* [Work task]: Search term "certainly": please copy every line of the records below that contains it.

* [Task inputs]:
────────────────

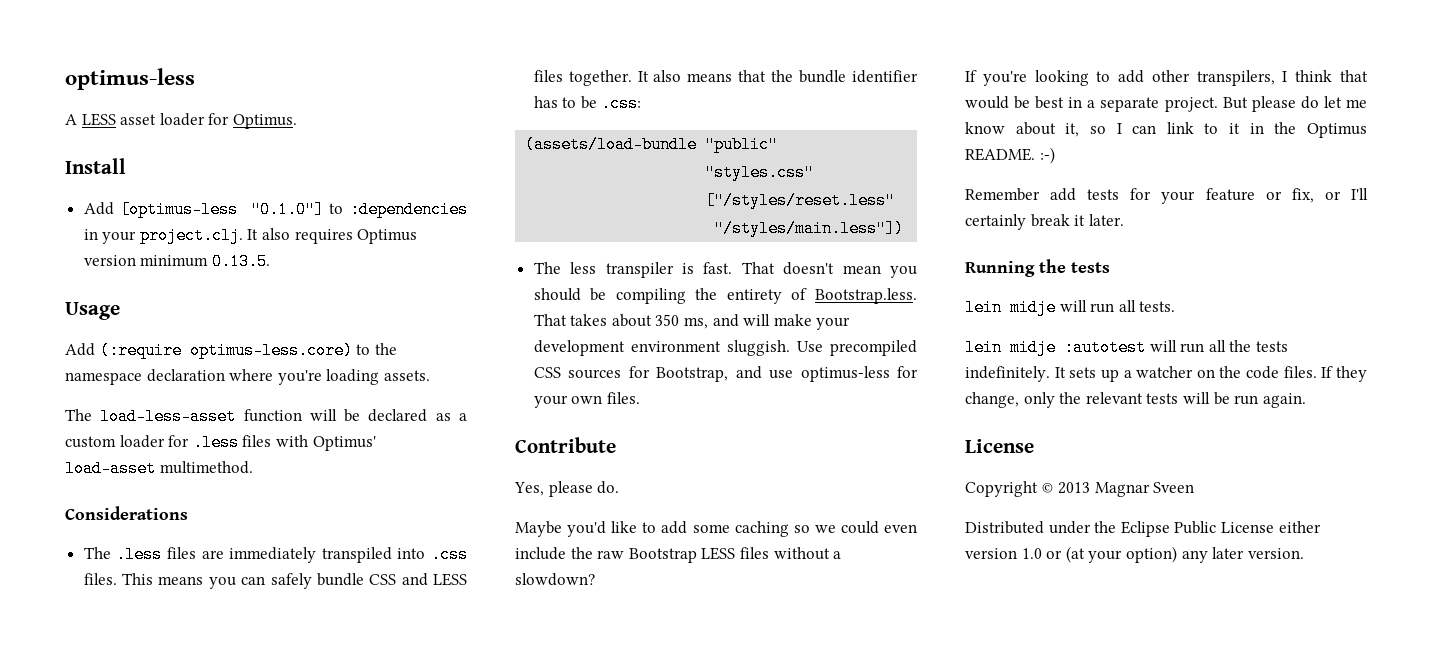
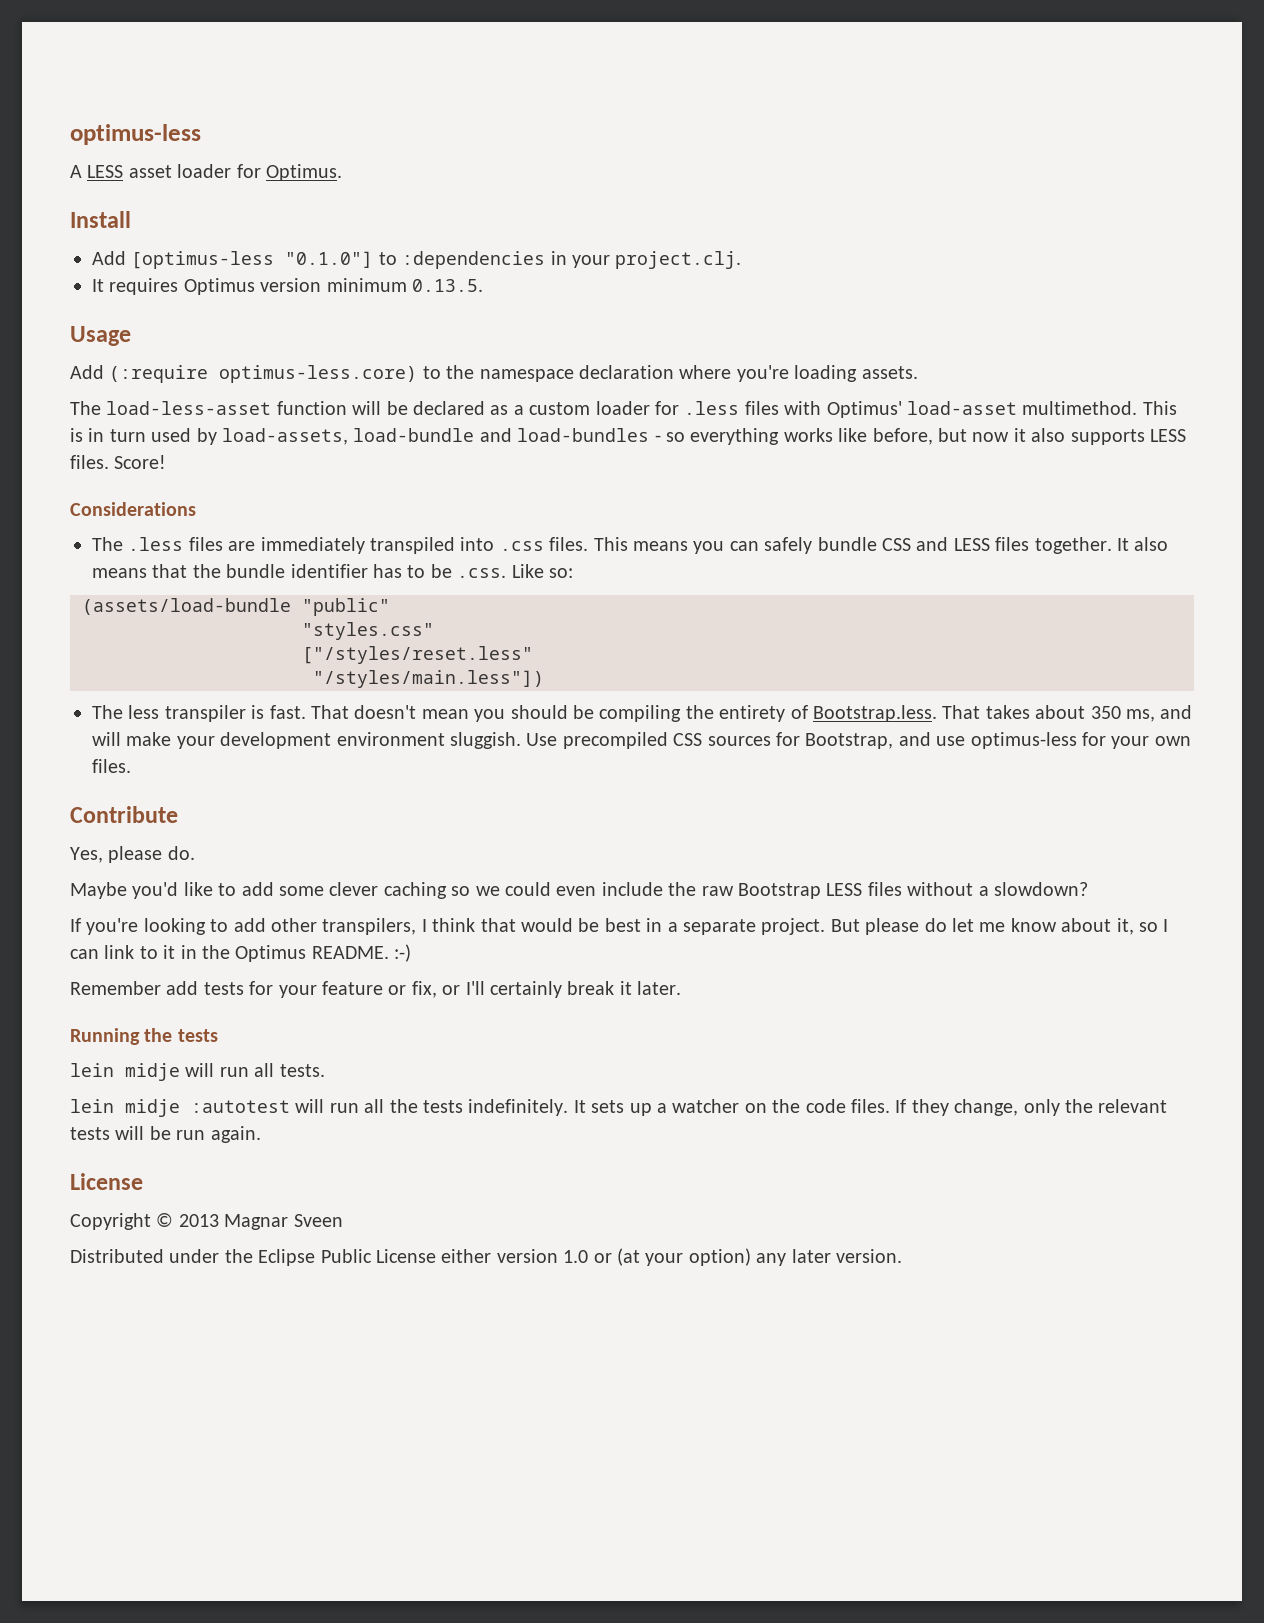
- Add [optimus-less "0.1.0"] to :dependencies in your project.clj. It also requires Optimus version minimum 0.13.5.
+ Add [optimus-less "0.1.0"] to :dependencies in your project.clj.
+ It requires Optimus version minimum 0.13.5.
+ This is in turn used by load-assets, load-bundle and load-bundles - so everything works like before, but now it also supports LESS files. Score!
- It also means that the bundle identifier has to be .css:
+ It also means that the bundle identifier has to be .css. Like so:
- Maybe you'd like to add some caching so we could even include the raw Bootstrap LESS files without a slowdown?
+ Maybe you'd like to add some clever caching so we could even include the raw Bootstrap LESS files without a slowdown?

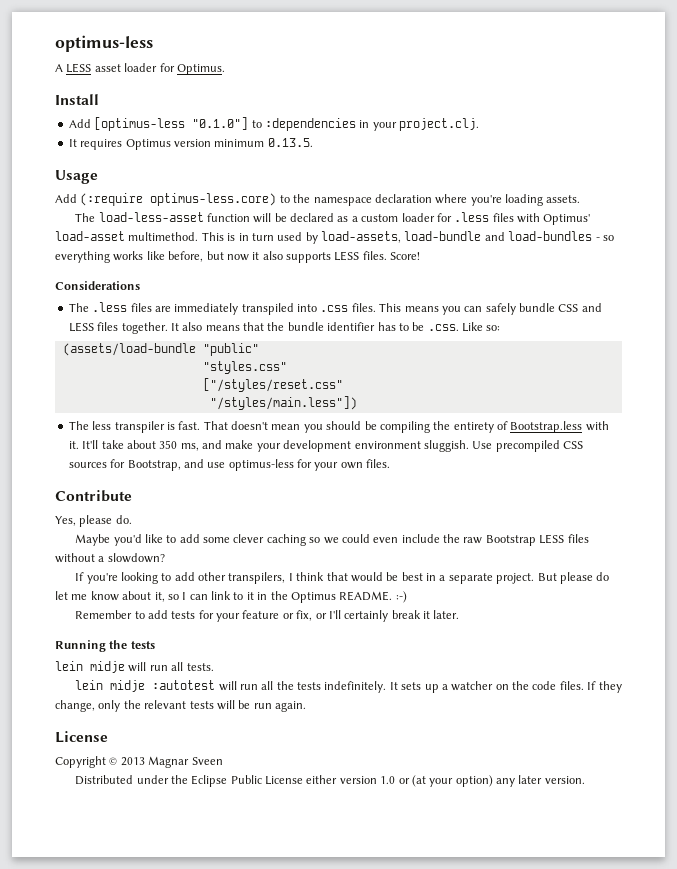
- ["/styles/reset.less"
+ ["/styles/reset.css"
- That doesn't mean you should be compiling the entirety of Bootstrap.less. That takes about 350 ms, and will make your development environment sluggish.
+ That doesn't mean you should be compiling the entirety of Bootstrap.less with it. It'll take about 350 ms, and make your development environment sluggish.
- Remember add tests for your feature or fix, or I'll certainly break it later.
+ Remember to add tests for your feature or fix, or I'll certainly break it later.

────────────────

* [Your solution]:
- Remember add tests for your feature or fix, or I'll certainly break it later.
+ Remember to add tests for your feature or fix, or I'll certainly break it later.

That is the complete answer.